Records for the exercise:

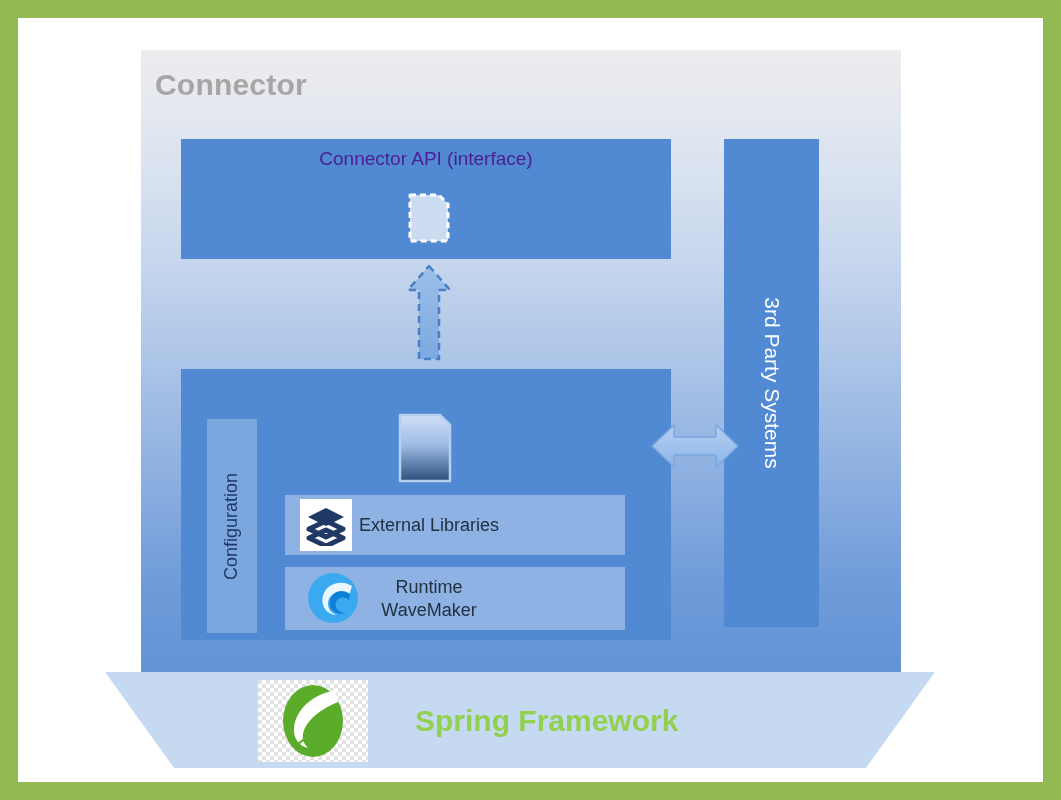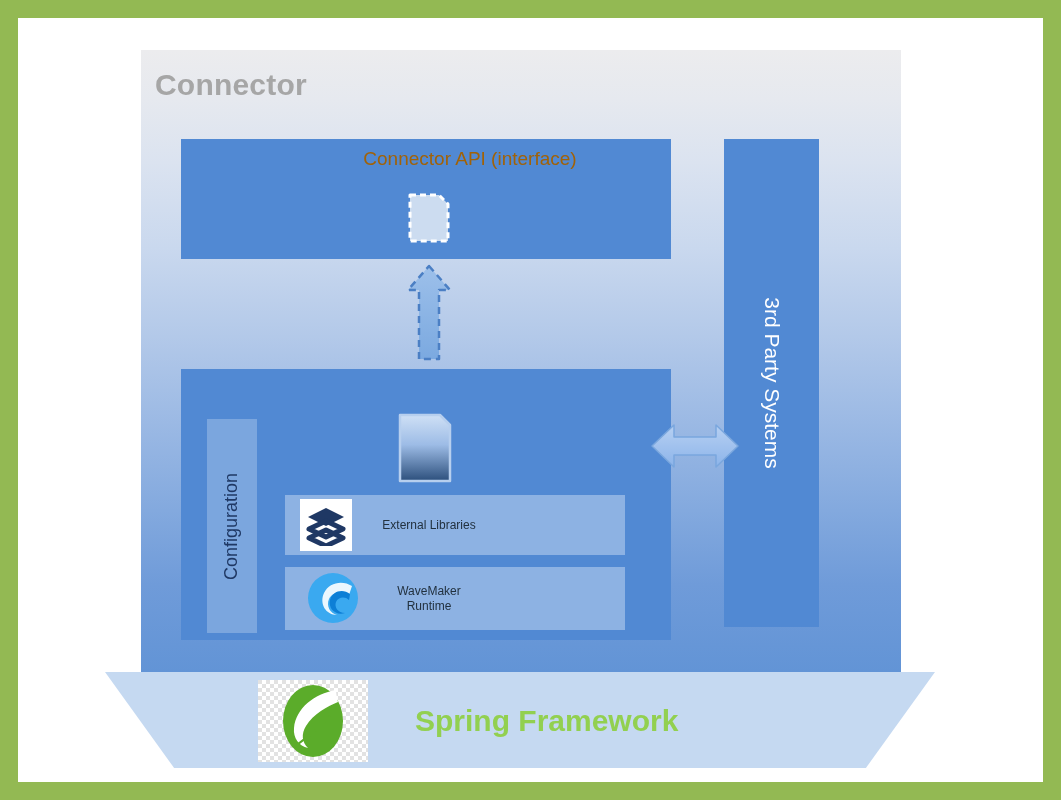--- a/index.html
+++ b/index.html
@@ -74,11 +74,10 @@
 
   .box-label {
     position: absolute;
-    color: #a16207;
+    color: #4c1d95;
     font-size: 19px;
     text-align: center;
     white-space: nowrap;
-    padding-left: 44px;
   }
 
   

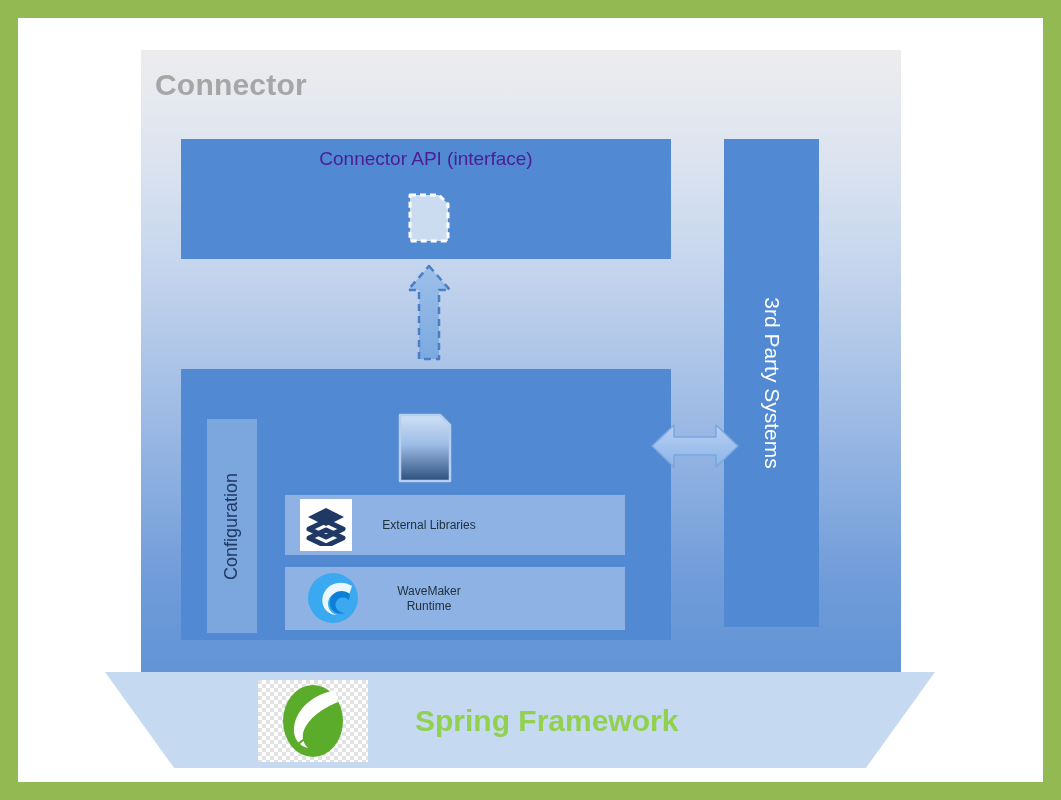--- a/index.html
+++ b/index.html
@@ -145,7 +145,7 @@
     flex: 1;
     text-align: center;
     color: #22313f;
-    font-size: 12px;
+    font-size: 18px;
     line-height: 1.25;
     padding-right: 52px;
   }

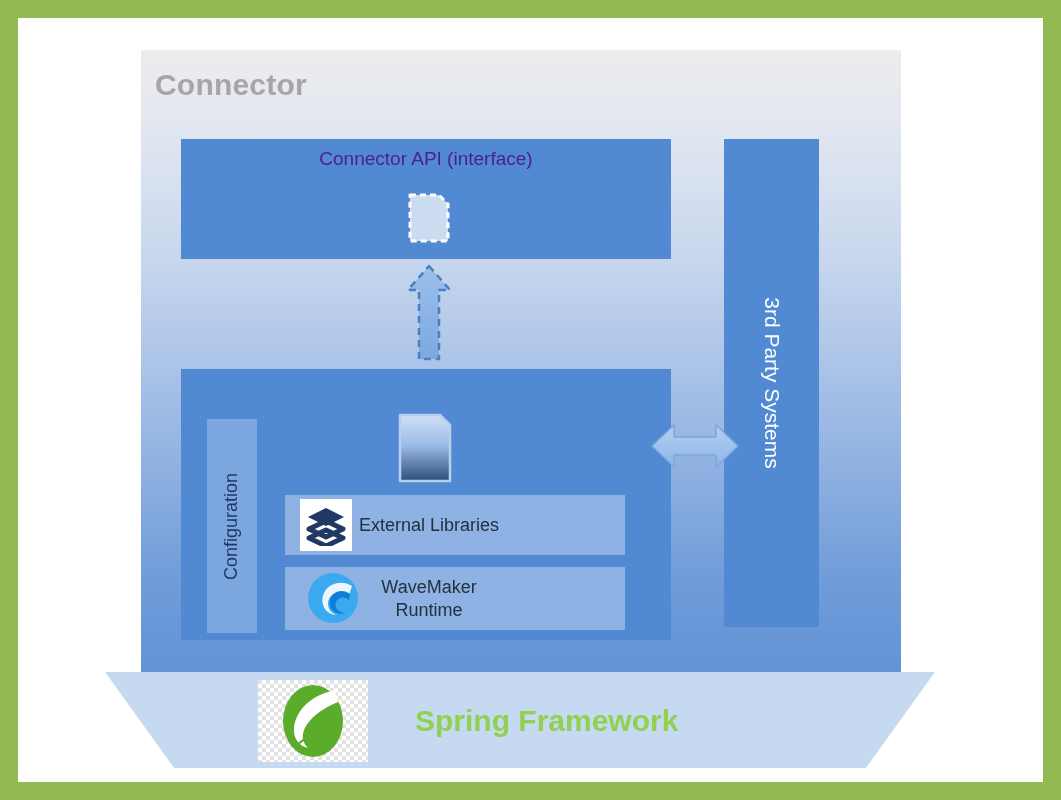--- a/index.html
+++ b/index.html
@@ -297,8 +297,8 @@
 
   <div class="row-light" id="row-wavemaker">
     <div class="row-text">
+      <div>Runtime</div>
       <div>WaveMaker</div>
-      <div>Runtime</div>
     </div>
   </div>
   <svg class="wm-logo" viewBox="0 0 56 56">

Exercise description:
Output the material verbatim, skipping the images.

Output for this exercise:
--- a/index.html
+++ b/index.html
@@ -74,11 +74,10 @@
 
   .box-label {
     position: absolute;
-    color: #a16207;
+    color: #4c1d95;
     font-size: 19px;
     text-align: center;
     white-space: nowrap;
-    padding-left: 44px;
   }
 
   

--- a/index.html
+++ b/index.html
@@ -145,7 +145,7 @@
     flex: 1;
     text-align: center;
     color: #22313f;
-    font-size: 12px;
+    font-size: 18px;
     line-height: 1.25;
     padding-right: 52px;
   }

--- a/index.html
+++ b/index.html
@@ -297,8 +297,8 @@
 
   <div class="row-light" id="row-wavemaker">
     <div class="row-text">
+      <div>Runtime</div>
       <div>WaveMaker</div>
-      <div>Runtime</div>
     </div>
   </div>
   <svg class="wm-logo" viewBox="0 0 56 56">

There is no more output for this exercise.